Your goal: Each word in the data below should be copied exactly; the images should not.
══════════════════════════════
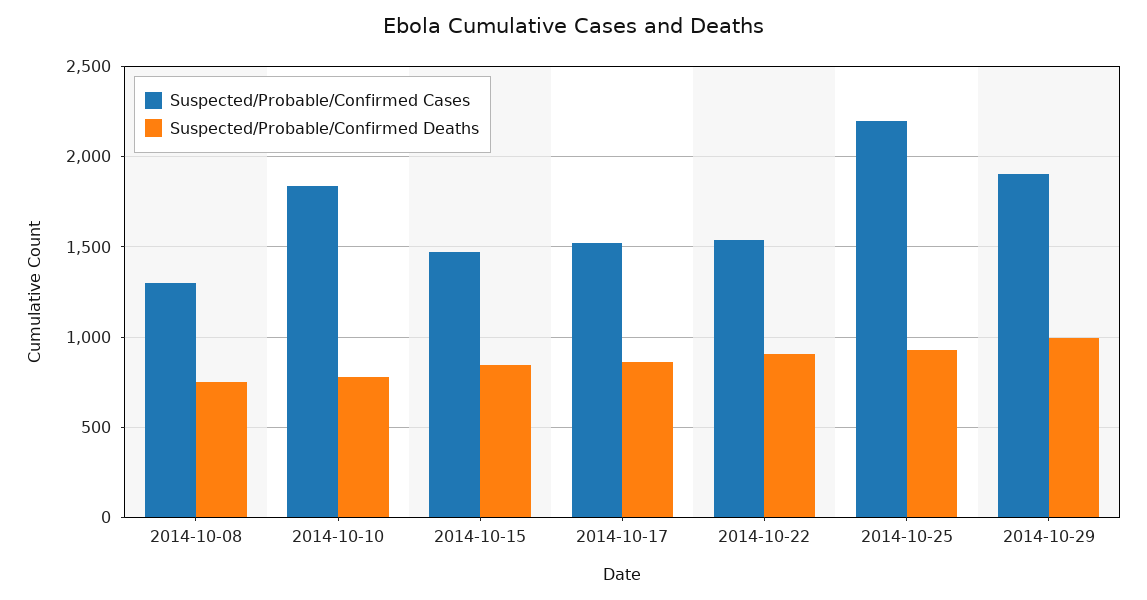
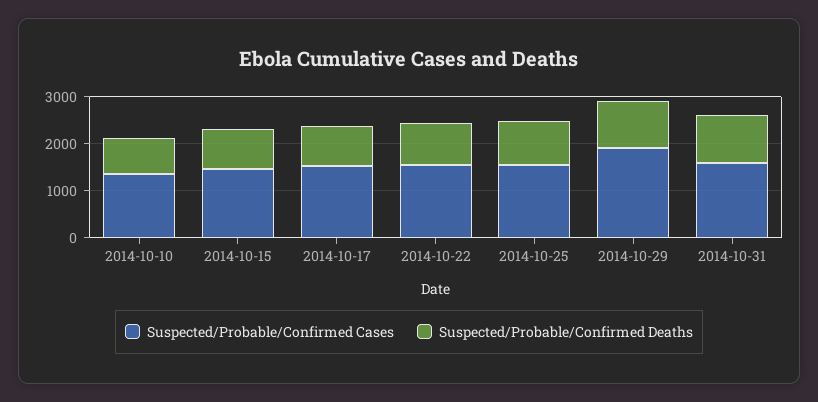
Suspected/Probable/Confirmed Cases, 2014-10-08: 1300 -> none
Suspected/Probable/Confirmed Deaths, 2014-10-08: 750 -> none
Suspected/Probable/Confirmed Cases, 2014-10-10: 1850 -> 1400
Suspected/Probable/Confirmed Cases, 2014-10-25: 2200 -> 1600
Suspected/Probable/Confirmed Cases, 2014-10-31: none -> 1600
Suspected/Probable/Confirmed Deaths, 2014-10-31: none -> 1000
══════════════════════════════
Your response:
Suspected/Probable/Confirmed Cases, 2014-10-08: 1300 -> none
Suspected/Probable/Confirmed Deaths, 2014-10-08: 750 -> none
Suspected/Probable/Confirmed Cases, 2014-10-10: 1850 -> 1400
Suspected/Probable/Confirmed Cases, 2014-10-25: 2200 -> 1600
Suspected/Probable/Confirmed Cases, 2014-10-31: none -> 1600
Suspected/Probable/Confirmed Deaths, 2014-10-31: none -> 1000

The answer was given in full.